Но спал он, похоже, не так уж и долго: за окнами всё ещё стояла ночь. Слабый свет сочился из противоположного конца коридора, и, приподнявшись на локте, он увидел стол дежурной медсестры и бледную свечку, стоящую вместо подсвечника в стеклянном стакане. «Почему свечка? Ах, да, — вспомнил Нартахов, — электростанция…»

Но света было всё же достаточно, чтобы разглядеть, что вдоль стен коридора, где только возможно, стоят кровати. Старая больничка тесная, мест не хватает, а новая больница ещё когда будет! Только сваи под фундамент забили, как строительство пришлось приостановить: на каком-то повороте бюрократическое колесо заскрипело, на какой-то бумаге не оказалось нужной подписи, и стройплощадка опустела. Эта остановка Нартахову многих нервов стоила.

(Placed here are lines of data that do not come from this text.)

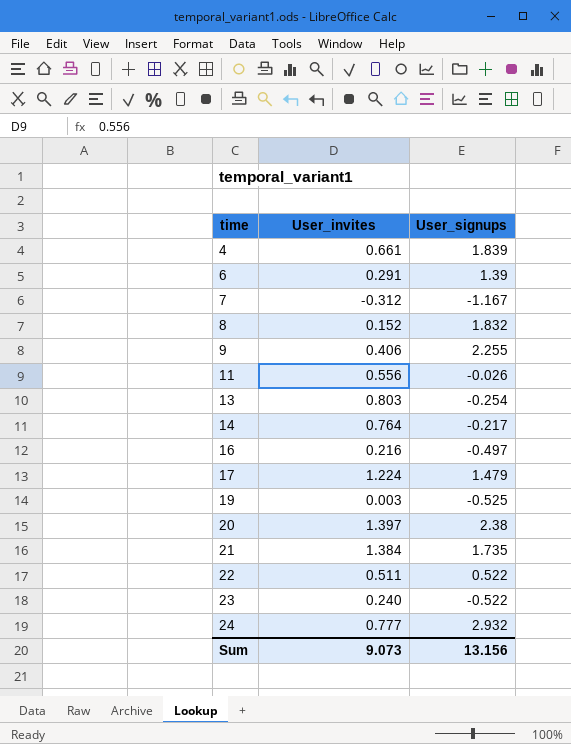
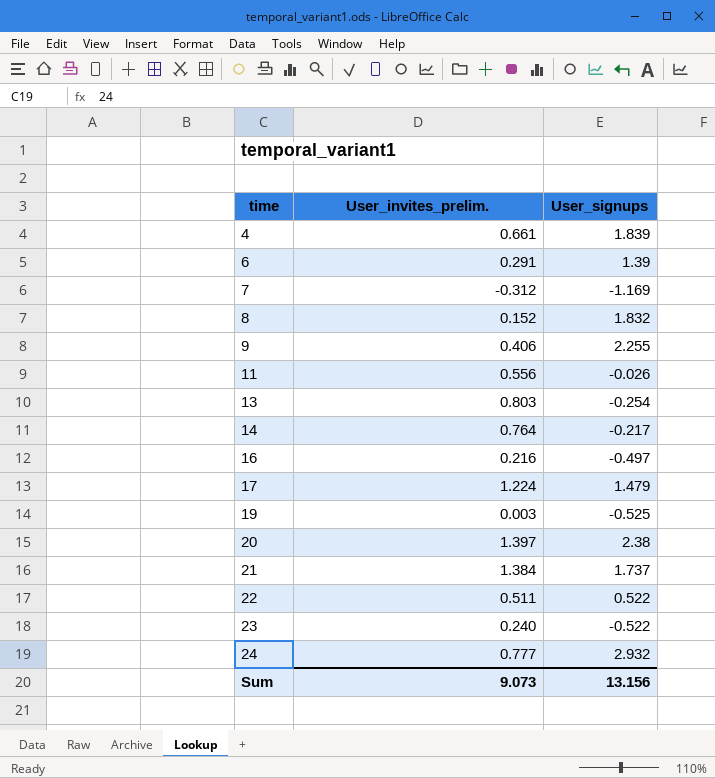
column name: User_invites -> User_invites_prelim.
7 | User_signups: -1.167 -> -1.169
21 | User_signups: 1.735 -> 1.737

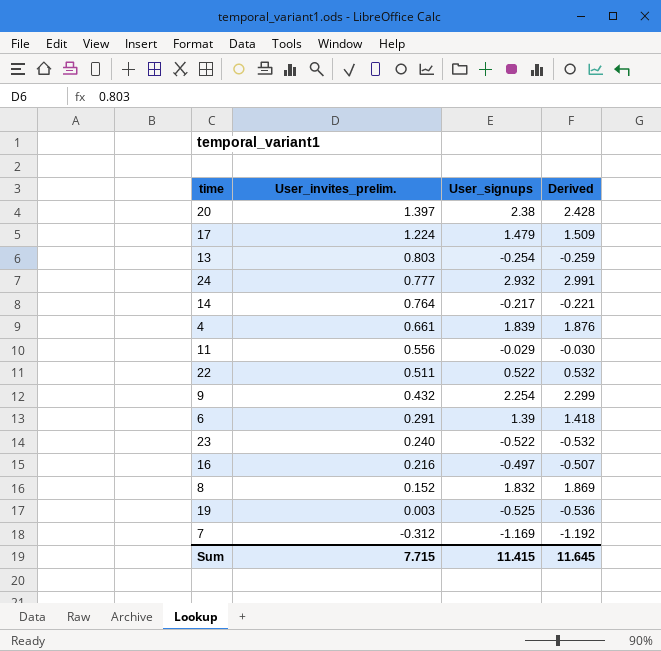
row order: time ascending -> User_invites_prelim. descending
column Derived | formula: none -> [User_signups] * 1.02
row 21: 1.384 | 1.737 -> none
11 | User_signups: -0.026 -> -0.029
9 | User_invites_prelim.: 0.406 -> 0.432
9 | User_signups: 2.255 -> 2.254
Sum | User_invites_prelim.: 9.073 -> 7.715
Sum | User_signups: 13.156 -> 11.415

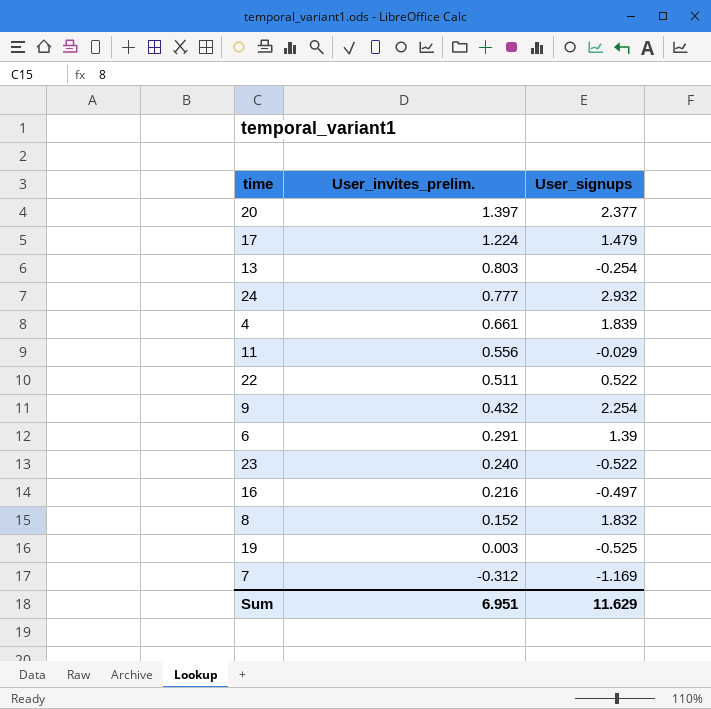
column Derived | formula: [User_signups] * 1.02 -> none
row 14: 0.764 | -0.217 | -0.221 -> none
20 | User_signups: 2.38 -> 2.377
Sum | User_invites_prelim.: 7.715 -> 6.951
Sum | User_signups: 11.415 -> 11.629

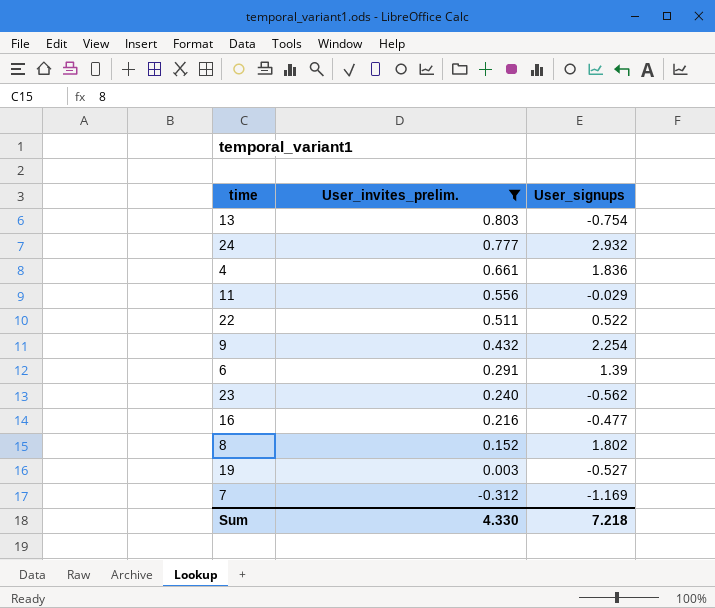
filter: none -> User_invites_prelim. <= 0.803
13 | User_signups: -0.254 -> -0.754
4 | User_signups: 1.839 -> 1.836
23 | User_signups: -0.522 -> -0.562
16 | User_signups: -0.497 -> -0.477
8 | User_signups: 1.832 -> 1.802
19 | User_signups: -0.525 -> -0.527
Sum | User_invites_prelim.: 6.951 -> 4.330
Sum | User_signups: 11.629 -> 7.218

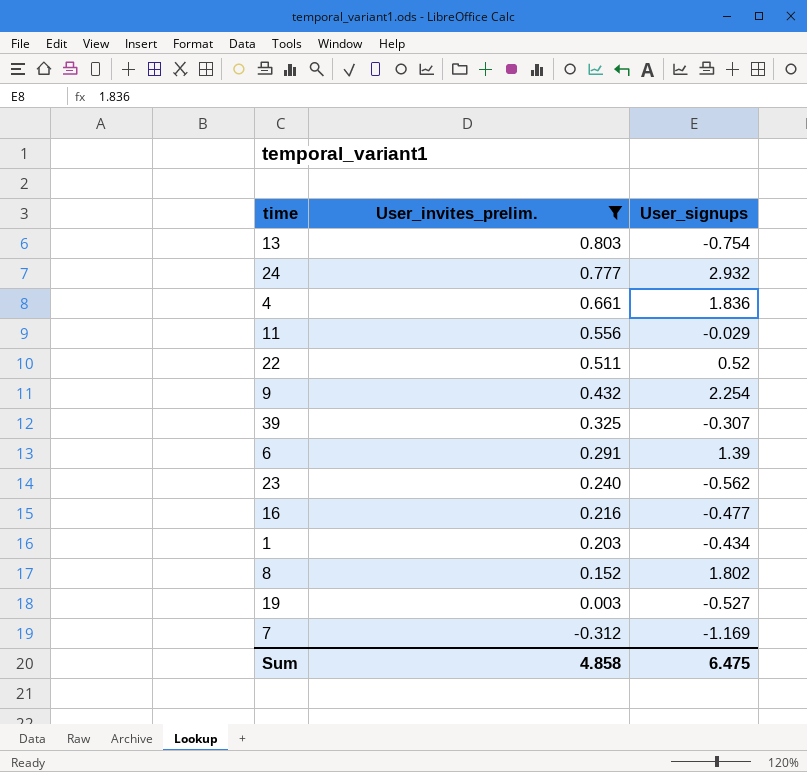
22 | User_signups: 0.522 -> 0.52
row 39: none -> 0.325 | -0.307
row 1: none -> 0.203 | -0.434
Sum | User_invites_prelim.: 4.330 -> 4.858
Sum | User_signups: 7.218 -> 6.475

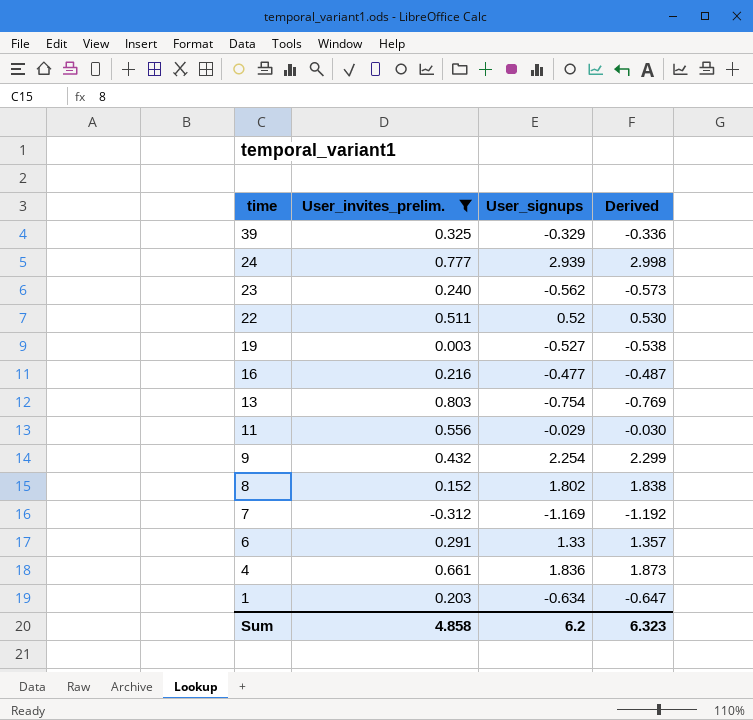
row order: User_invites_prelim. descending -> time descending
column Derived | formula: none -> [User_signups] * 1.02
39 | User_signups: -0.307 -> -0.329
24 | User_signups: 2.932 -> 2.939
6 | User_signups: 1.39 -> 1.33
1 | User_signups: -0.434 -> -0.634
Sum | User_signups: 6.475 -> 6.2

Нартахов осторожно и медленно, проверяя себя, сел на кровати. Оказывается, если не делать резких движений, не тревожить бинты, то жить ещё можно: если боль и давала о себе знать, то она вполне была терпимой. Нартахов подумал, что надо бы позвонить жене, Маайа его наверняка потеряла, беспокоится, и он начал вставать, чтобы пойти к телефону, и встал уже, как вдруг стены и потолок закачались, поплыли, к горлу подкатило густое тошнотное тепло, и Семён Максимович повалился на кровать.

Он долго лежал, перемогая тошноту и головокружение, и понемногу справился с ними, потерял много сил в этой борьбе и снова стал засыпать, как опять услышал свой крик:

— Ни-и-ку-ус!


Эх, Никус, Никус… Николай-Коля… Николай Фомич Ерёмин… Сколько же снегов выпало и растаяло, сколько же раз земля одевалась новой зеленью и полыхала осенним буйством красок с того злого дня, как Нартахов впервые издал этот крик? Не одна жестокая беда могла бы заглохнуть под снегами, напластованными сорока зимами, исчезнуть под опавшей листвой и хвоей сорока осеней.